Lawmakers had threatened action in 1999 after rising dissatisfaction among travelers and high-profile incidents of passengers stuck on delayed aircraft.
A catalyst for congressional ire was the stranding in January of that year of Northwest Airlines passengers who sat for up to 10 hours inside planes during a snowstorm. Many planes ran out of food and water, and toilets overflowed.
Lawmakers had proposed bills that would force airlines to refund discount tickets, return lost baggage faster and award generous compensation to passengers stuck on parked airport.
Mead said he would take into account changes in aviation security after the Sept. 11, 2001 attacks, the industry's financial health and the impact of low-cost carriers. Much of the industry is still walking a financial tightrope years after the attacks.
WEEKEND TRAVEL WOES EBB
US Airways, the bankrupt No. 7 U.S. airline, was still experiencing some delays on Monday after an unexpectedly high number of employees called in sick over the holiday weekend, forcing the cancellation of hundreds of flights and separating about 10,000 bags from their owners.
Comair, grounded by a computer shutdown on Christmas Eve, said it hoped to run 60 percent of its 1,160 daily flights on Monday and back to its full schedule by Wednesday.
Mineta cast doubt on the airlines' excuse that weather was a primary factor for the problems, noting that no other major carriers reported weather-related problems over the weekend.
"We will of course cooperate with their inquiry although we believe the facts are relatively simple, and the efforts of the company and 99 percent of our employees have been to take care of our customers," said Amy Kudwa, a US Airways spokeswoman.
A Comair spokesman was not immediately available for comment.
At US Airways, the troubles threatened to further alienate customers as the carrier fights to avoid liquidation by cutting employee pay and other costs. The company suffered a net loss of $58.4 million in November.
"This airline cannot afford to have any reductions in revenue right now," said Michael Boyd, an airline industry analyst. "When your employees are this disaffected and the financial condition of the airline is this weak, it's really questionable whether they can get through this."

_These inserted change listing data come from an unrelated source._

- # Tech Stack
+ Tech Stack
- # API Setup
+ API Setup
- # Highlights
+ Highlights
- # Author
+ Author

US Airways pilots, customer service workers and smaller unions have ratified wage concessions, while flight attendants have reached a tentative deal for givebacks.

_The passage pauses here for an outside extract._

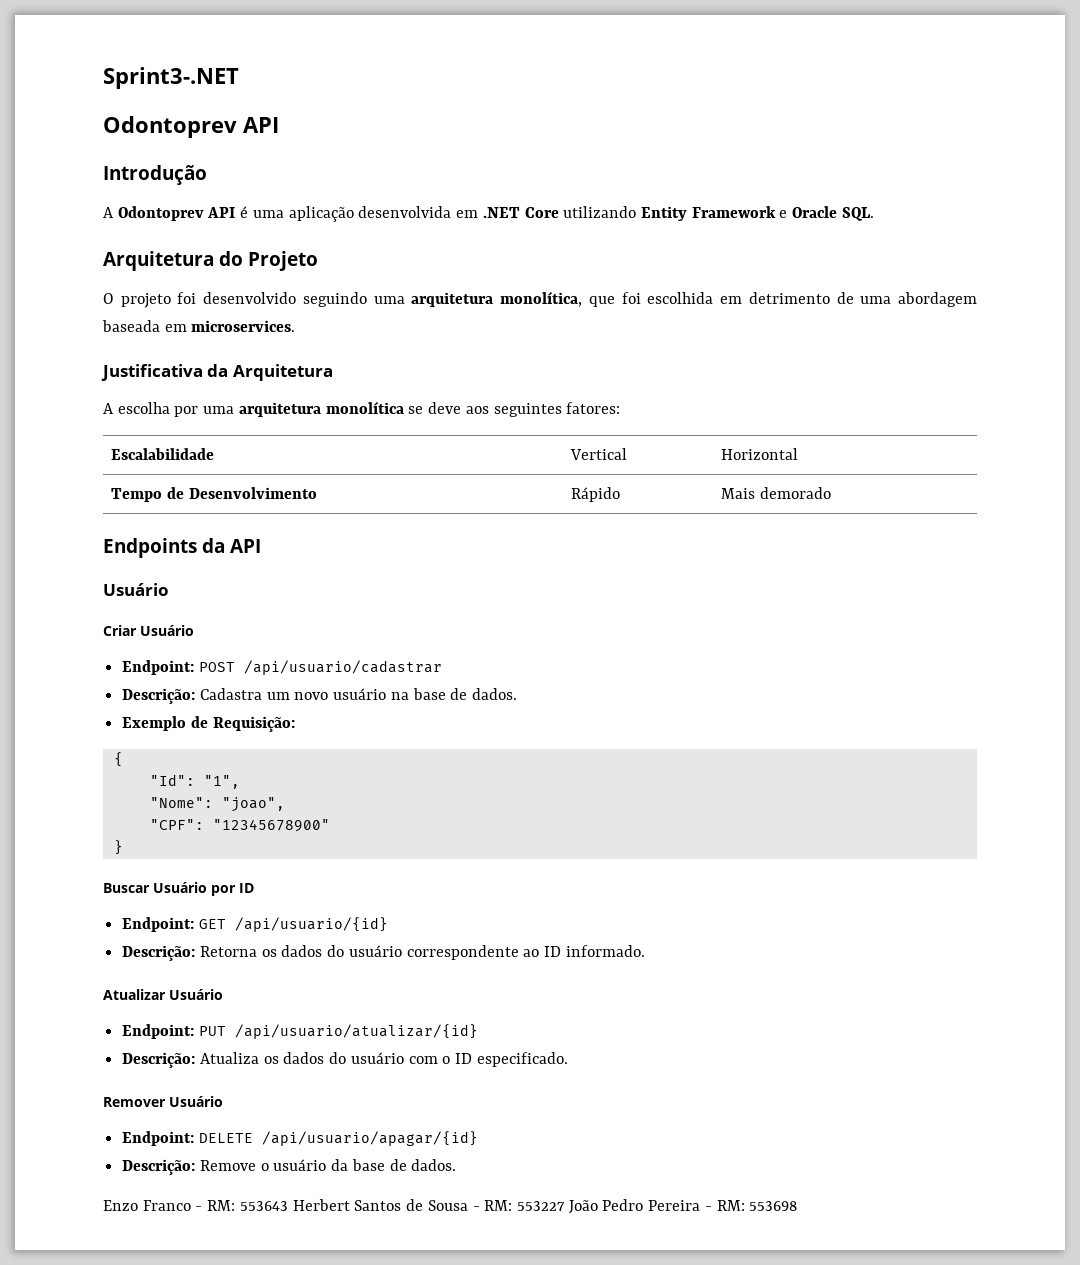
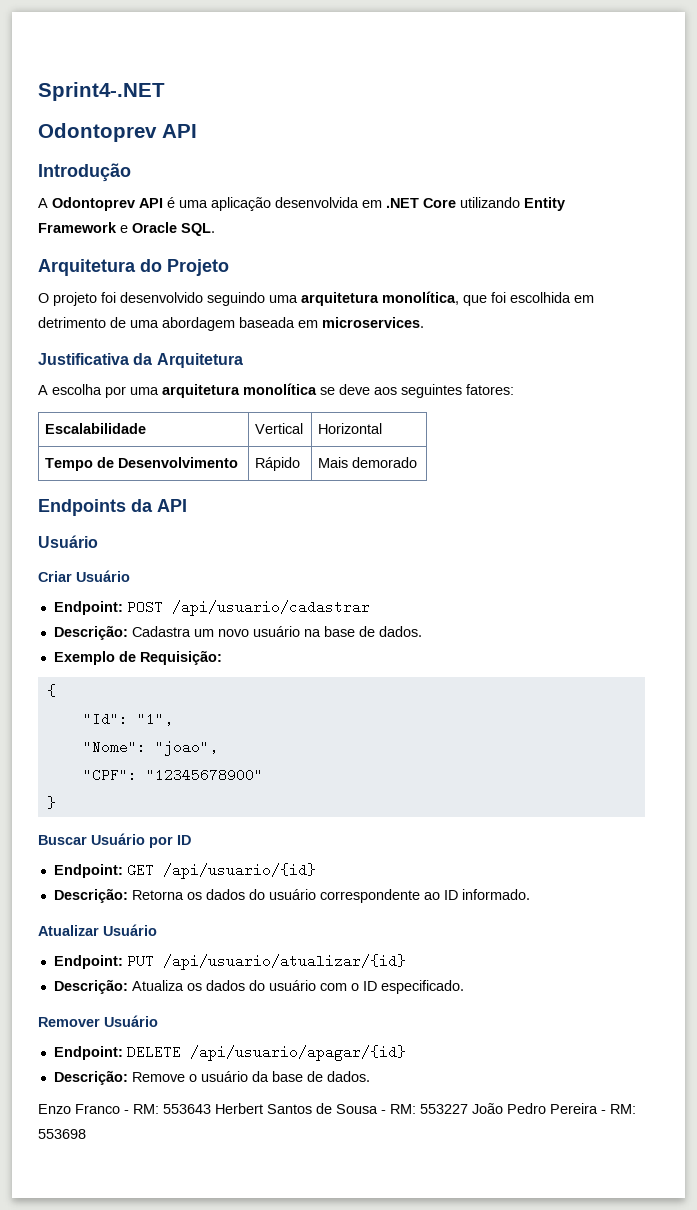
- Sprint3-.NET
+ Sprint4-.NET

Mechanics and baggage handlers continue to negotiate, but their union denied organized action against the airline.
US Airways said it had canceled just 15 flights on Monday due to snow in New England. Its Web site showed some delayed flights from Philadelphia because of baggage loading problems.
The airline said it had whittled its backlog of lost luggage to under 1,000 pieces.
Delta shares closed down 13 cents, or 1.7 percent, at $7.43 on the New York Stock Exchange. US Airways stock was unchanged at $1.26 on the over-the-counter bulletin board.